Die Weltmeere stehen durch menschliche Einflüsse unter immer stärkerem Druck. Das zeigt ein am Montag veröffentlichter UN-Bericht, der eine dramatische Beschleunigung des Meeresspiegelanstiegs dokumentiert: Die Geschwindigkeit hat sich innerhalb von zehn Jahren verdoppelt. Die Vereinten Nationen sprechen von einer „vernichtenden“ Bestandsaufnahme.
Besonders alarmierend sind die konkreten Zahlen: Lag die Rate des Meeresspiegelanstiegs vor 2015 noch bei zwei Millimetern pro Jahr, erreichte sie 2023 bereits 4,3 Millimeter jährlich. Gleichzeitig beschleunigt sich die Ozeanerwärmung dramatisch – 16 Prozent der weltweiten Ozeanerwärmung seit 1955 sind allein auf die Zeit nach 2018 zurückzuführen. Die stärkste Erwärmung wurde im Atlantik sowie in den südlichen Teilen des Indischen und Pazifischen Ozeans gemessen.
Die Belastungen durch Umweltverschmutzung und industrielle Fischerei verstärken sich gegenseitig und führen laut dem Bericht zu einem massiven Verlust der Artenvielfalt. Die Ökosysteme der Ozeane stehen dadurch „schwer unter Druck“.

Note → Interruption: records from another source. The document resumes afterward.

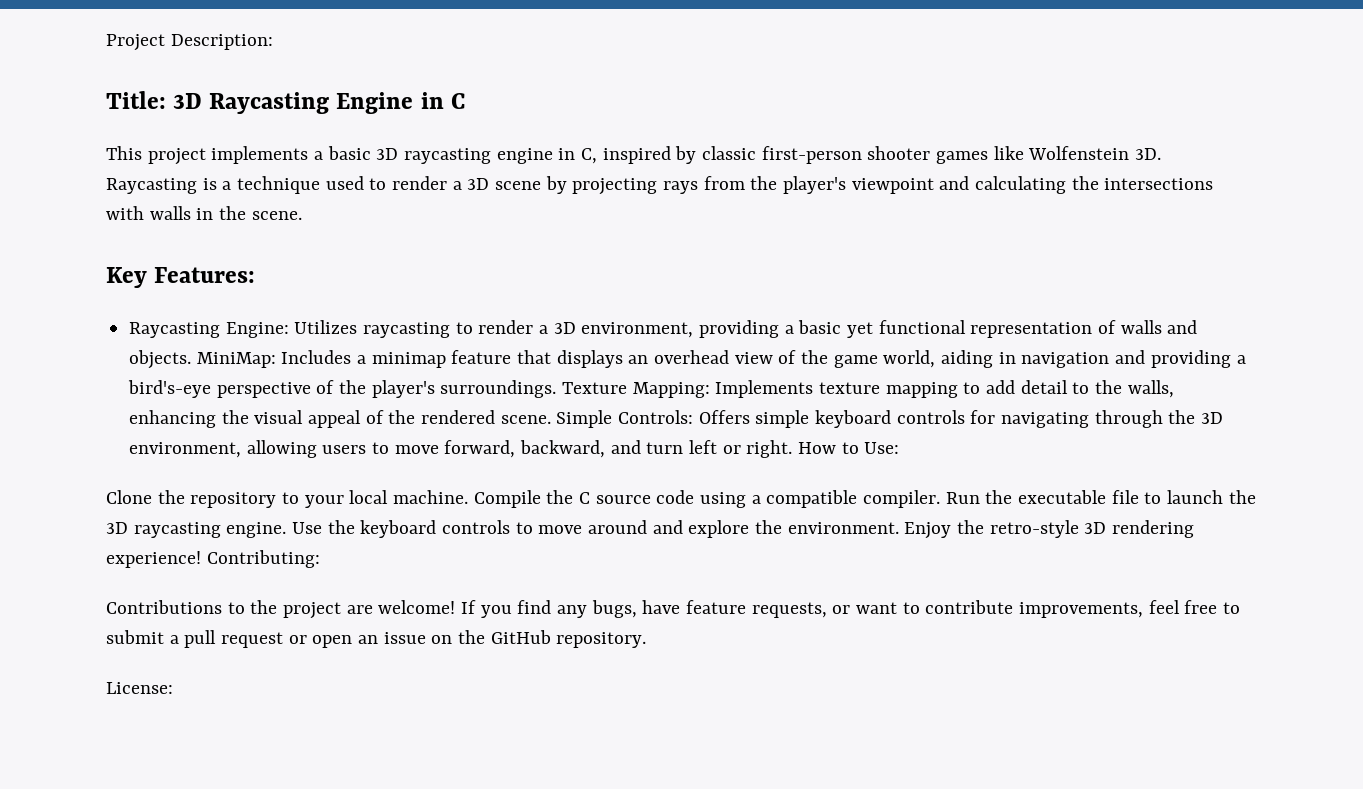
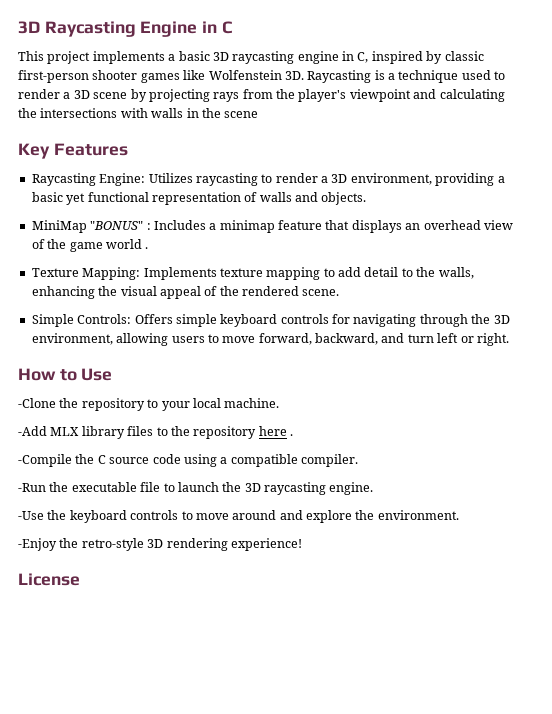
- Project Description:
- Title: 3D Raycasting Engine in C
+ 3D Raycasting Engine in C
- Raycasting is a technique used to render a 3D scene by projecting rays from the player's viewpoint and calculating the intersections with walls in the scene.
+ Raycasting is a technique used to render a 3D scene by projecting rays from the player's viewpoint and calculating the intersections with walls in the scene
- Key Features:
+ Key Features
- Utilizes raycasting to render a 3D environment, providing a basic yet functional representation of walls and objects. MiniMap:
+ Utilizes raycasting to render a 3D environment, providing a basic yet functional representation of walls and objects.
+ MiniMap "BONUS" :
- Includes a minimap feature that displays an overhead view of the game world, aiding in navigation and providing a bird's-eye perspective of the player's surroundings. Texture Mapping:
+ Includes a minimap feature that displays an overhead view of the game world .
+ Texture Mapping:
- Implements texture mapping to add detail to the walls, enhancing the visual appeal of the rendered scene. Simple Controls:
+ Implements texture mapping to add detail to the walls, enhancing the visual appeal of the rendered scene.
+ Simple Controls:
- Offers simple keyboard controls for navigating through the 3D environment, allowing users to move forward, backward, and turn left or right. How to Use:
- Clone the repository to your local machine. Compile the C source code using a compatible compiler. Run the executable file to launch the 3D raycasting engine. Use the keyboard controls to move around and explore the environment. Enjoy the retro-style 3D rendering experience! Contributing:
- Contributions to the project are welcome! If you find any bugs, have feature requests, or want to contribute improvements, feel free to submit a pull request or open an issue on the GitHub repository.
- License:
+ Offers simple keyboard controls for navigating through the 3D environment, allowing users to move forward, backward, and turn left or right.
+ How to Use
+ -Clone the repository to your local machine.
+ -Add MLX library files to the repository here .
+ -Compile the C source code using a compatible compiler.
+ -Run the executable file to launch the 3D raycasting engine.
+ -Use the keyboard controls to move around and explore the environment.
+ -Enjoy the retro-style 3D rendering experience!
+ License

Für die dritte Weltmeerbewertung der UNO haben fast 600 Wissenschaftler aus 86 Ländern den Zustand der Ozeane zwischen 2021 und 2025 untersucht. Bereits der Vorgängerbericht hatte eine anhaltende Verschlechterung der Meeresumwelt festgestellt. Fünf Jahre später ist das Wissen über die Folgen menschlicher Eingriffe gewachsen, und der aktuelle Bericht zeigt, wie stark die Schäden allein in den letzten Jahren zugenommen haben.
Trotz der alarmierenden Entwicklung bleiben die Wissenslücken groß: Nur 27 Prozent des Meeresbodens sind kartiert, die Tiefsee-Ökosysteme sind kaum erforscht. UN-Generalsekretär Antonio Guterres mahnte: „Wir dürfen den Ozean nicht länger als unerschöpfliche Ressource behandeln. Es braucht dringend eine globale Zusammenarbeit zum Schutz der Meeresökosysteme.“
Der Bericht hebt auch Fortschritte hervor, etwa den wegweisenden Hohe-See-Vertrag, der in diesem Jahr in Kraft getreten ist. Er schafft internationale Regeln zum Schutz der zwei Drittel der Weltmeere, die außerhalb nationaler Hoheitsgewässer liegen. Dieser Vertrag und 56 weitere Abkommen hätten die globalen Möglichkeiten verbessert, die Artenvielfalt zu schützen, schädliche Subventionen abzubauen und Ressourcen nachhaltig zu nutzen. Dennoch bleibe die Steuerung über Sektoren und Regionen hinweg „zersplittert“, eine bessere Koordination sei „entscheidend“.